As atuais greves de policiais militares são emblemáticas da falência do modelo de segurança pública vigente no país. Apenados pela política econômica federal, que concentra recursos e subtrai suas receitas, os Estados se vêem impossibilitados de garantir proteção ao cidadão.
Suas polícias desaparelhadas abrigam profissionais mal remunerados, submetidos a precárias condições de trabalho. Isso torna justas as reivindicações dos PMs e incompetentes os governadores que a elas não se anteciparam.
Somem-se a isso as contradições estruturais das polícias militares, sua rígida hierarquia, a férrea disciplina, a subordinação às Forças Armadas, a quase impossibilidade de ascensão funcional e as gritantes distorções na relação oficialato-tropa. Estão dados os ingredientes de uma crise potencialmente explosiva.
Apesar da justeza das reivindicações e do salutar processo de conscientização de cidadania que o movimento produz entre os PMs, cabe uma reflexão sobre a forma de luta adotada.

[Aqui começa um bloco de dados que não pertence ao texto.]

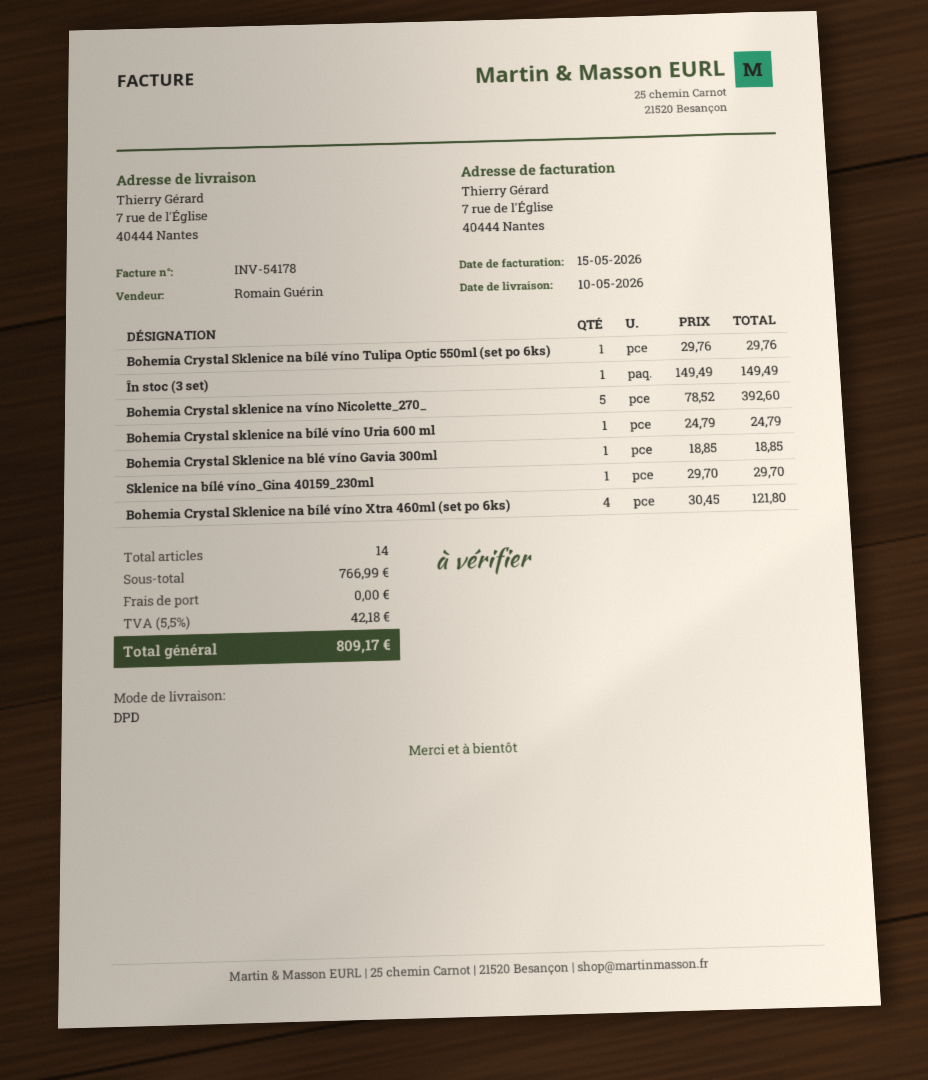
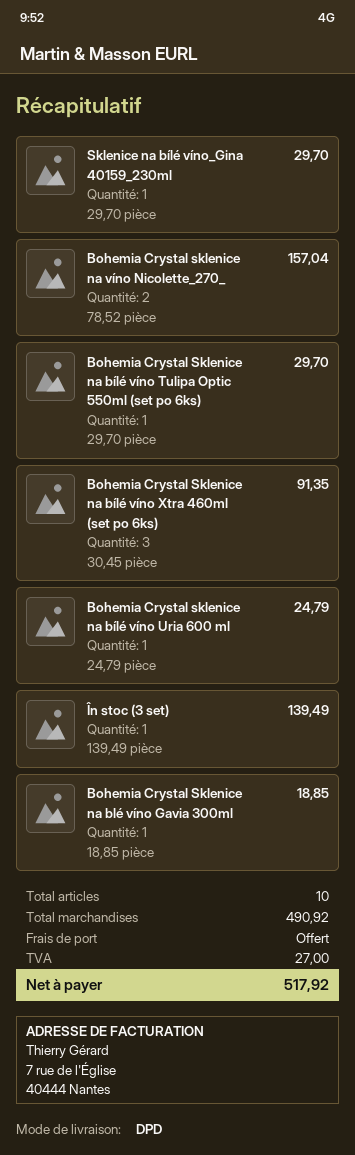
Bohemia Crystal Sklenice na bílé víno Tulipa Optic 550ml (set po 6ks): 1 x 29.76 = 29.76 -> 1 x 29.70 = 29.70
În stoc (3 set): 1 x 149.49 = 149.49 -> 1 x 139.49 = 139.49
Bohemia Crystal sklenice na víno Nicolette_270_: 5 x 78.52 = 392.60 -> 2 x 78.52 = 157.04
Bohemia Crystal Sklenice na bílé víno Xtra 460ml (set po 6ks): 4 x 30.45 = 121.80 -> 3 x 30.45 = 91.35
total quantity: 14 -> 10
subtotal: 766.99 -> 490.92
tax: 42.18 -> 27.00
total: 809.17 -> 517.92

Os integrantes de um poder legal e militarizado, que têm a prerrogativa do uso da força e das armas, não devem se valer dessa condição para pressionar a sociedade ou os governos. Uma greve de Forças Armadas, de luta sindical, transforma-se em rebelião.
Aqui cabe uma dramática pergunta: a sociedade conseguirá conviver com campanhas salariais anuais dos PMs? Abre-se um grave precedente: se é legítimo aos militares paralisar atividades por salários, como questionar a legitimidade da greve quando, por razões políticas, se decida, por exemplo, resistir à desmilitarização e à unificação das polícias?
Nessa questão, a esquerda deve ressaltar a necessidade de uma política democrática de segurança pública, baseada na defesa do cidadão e dos direitos humanos e no respeito à dignidade do policial.
Aos que, de forma aventureira, torcem para ver em greve nas ruas, além dos PMs, os soldados das Forças Armadas, cabe uma lembrança: à última vez que esse filme foi exibido, seguiram-se 21 anos de sombras em nosso país.